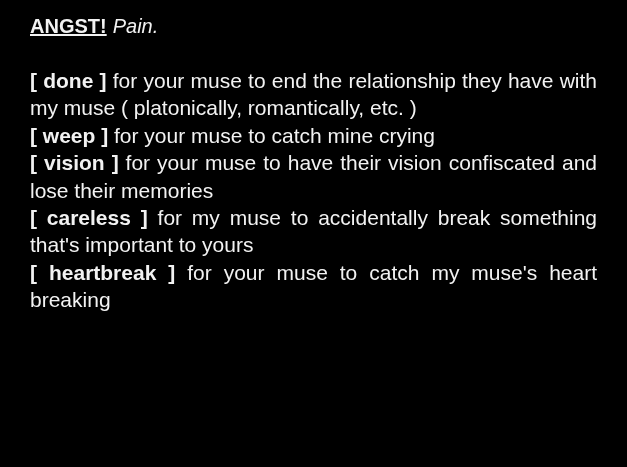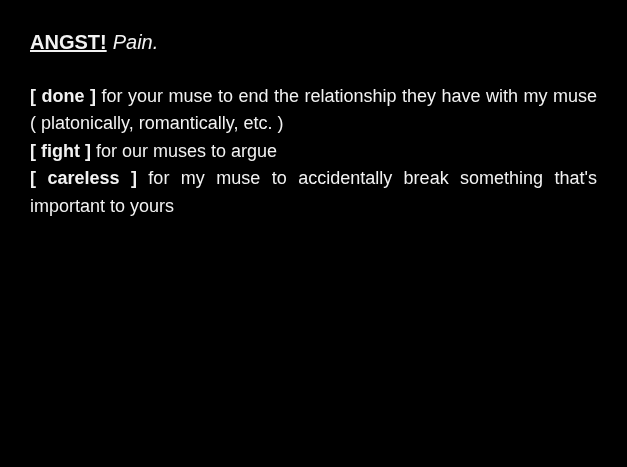--- a/index.html
+++ b/index.html
@@ -20,7 +20,7 @@
   .title {
     font-size: 20px;
     line-height: 27px;
-    margin: 16px 0 27px 0;
+    margin: 0 0 27px 0;
     font-weight: normal;
   }
   .title .keyword {

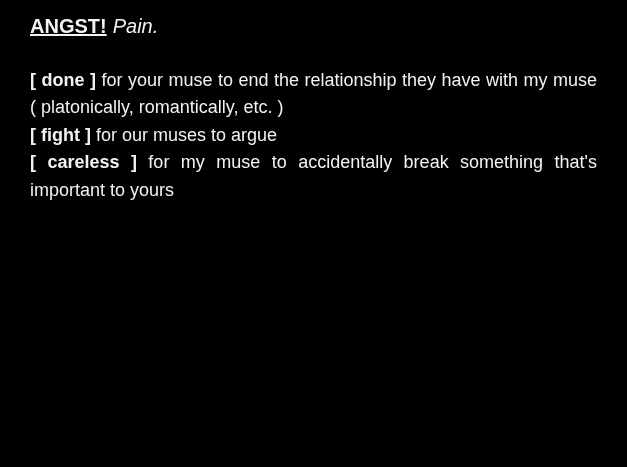--- a/index.html
+++ b/index.html
@@ -34,7 +34,7 @@
     margin-left: 6px;
   }
   .prompt-list {
-    font-size: 18px;
+    font-size: 21px;
     line-height: 27.4px;
     margin-top: 12px;
   }

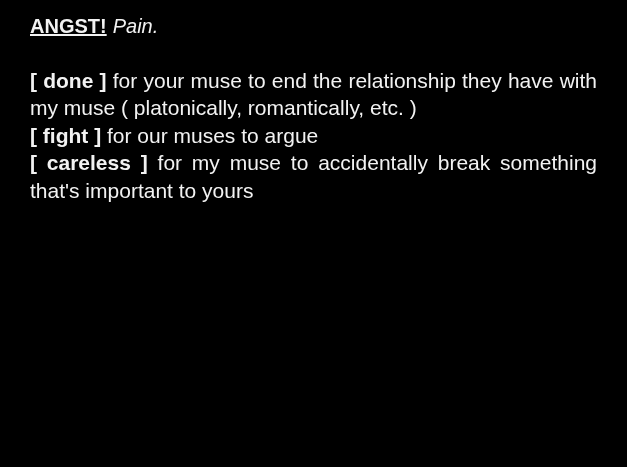--- a/index.html
+++ b/index.html
@@ -58,6 +58,7 @@
   <div class="prompt-list">
     <p class="prompt-item"><b class="prompt-key">[ done ]</b><span class="prompt-text"> for your muse to end the relationship they have with my muse ( platonically, romantically, etc. )</span></p>
 
+    <p class="prompt-item"><b class="prompt-key">[ weep ]</b><span class="prompt-text"> for your muse to catch mine crying</span></p>
 
 
 

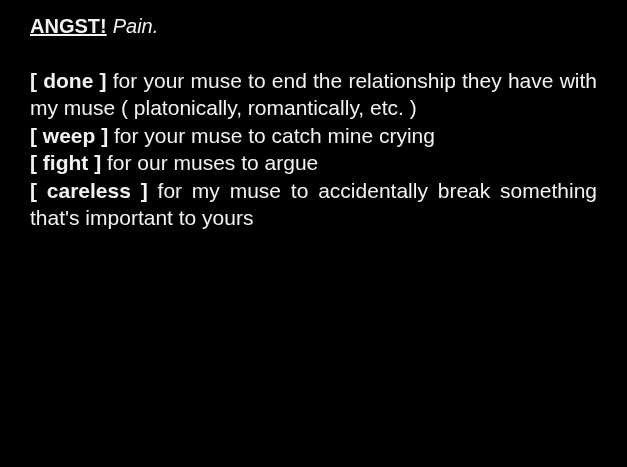--- a/index.html
+++ b/index.html
@@ -60,6 +60,7 @@
 
     <p class="prompt-item"><b class="prompt-key">[ weep ]</b><span class="prompt-text"> for your muse to catch mine crying</span></p>
 
+    <p class="prompt-item"><b class="prompt-key">[ vision ]</b><span class="prompt-text"> for your muse to have their vision confiscated and lose their memories</span></p>
 
 
 

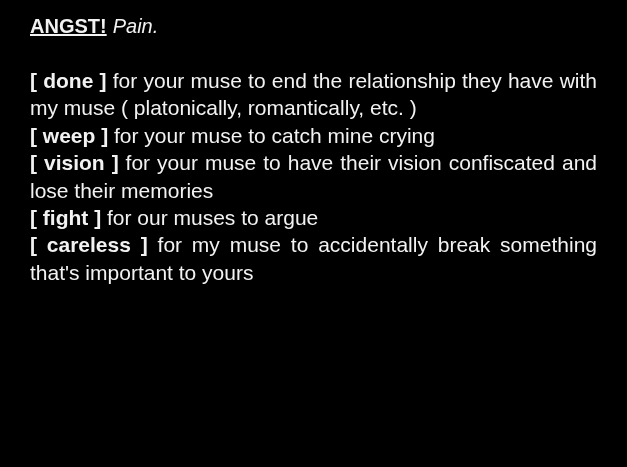--- a/index.html
+++ b/index.html
@@ -64,7 +64,6 @@
 
 
 
-    <p class="prompt-item"><b class="prompt-key">[ fight ]</b><span class="prompt-text"> for our muses to argue</span></p>
 
     <p class="prompt-item"><b class="prompt-key">[ careless ]</b><span class="prompt-text"> for my muse to accidentally break something that's important to yours</span></p>
 

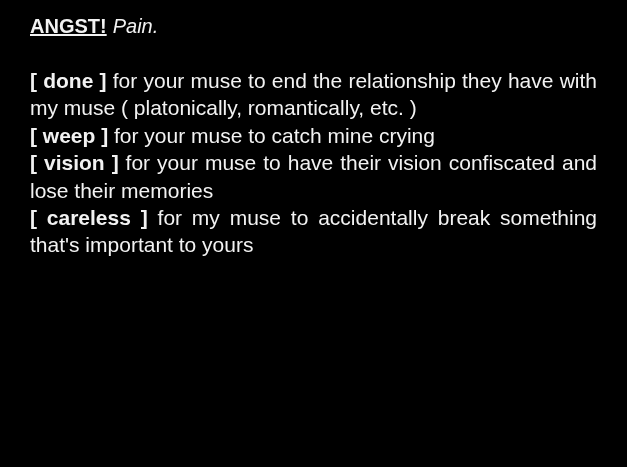--- a/index.html
+++ b/index.html
@@ -67,6 +67,7 @@
 
     <p class="prompt-item"><b class="prompt-key">[ careless ]</b><span class="prompt-text"> for my muse to accidentally break something that's important to yours</span></p>
 
+    <p class="prompt-item"><b class="prompt-key">[ heartbreak ]</b><span class="prompt-text"> for your muse to catch my muse's heart breaking</span></p>
 
   </div>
■ ■ ■ ■ ■ ■ ■
» WORK TO BE COMPLETED: Report every line of the data above that contains the string "font" by copying it in full.

» COMPLETED TASK:
     font-size: 20px;
     font-weight: normal;
-    font-size: 18px;
+    font-size: 21px;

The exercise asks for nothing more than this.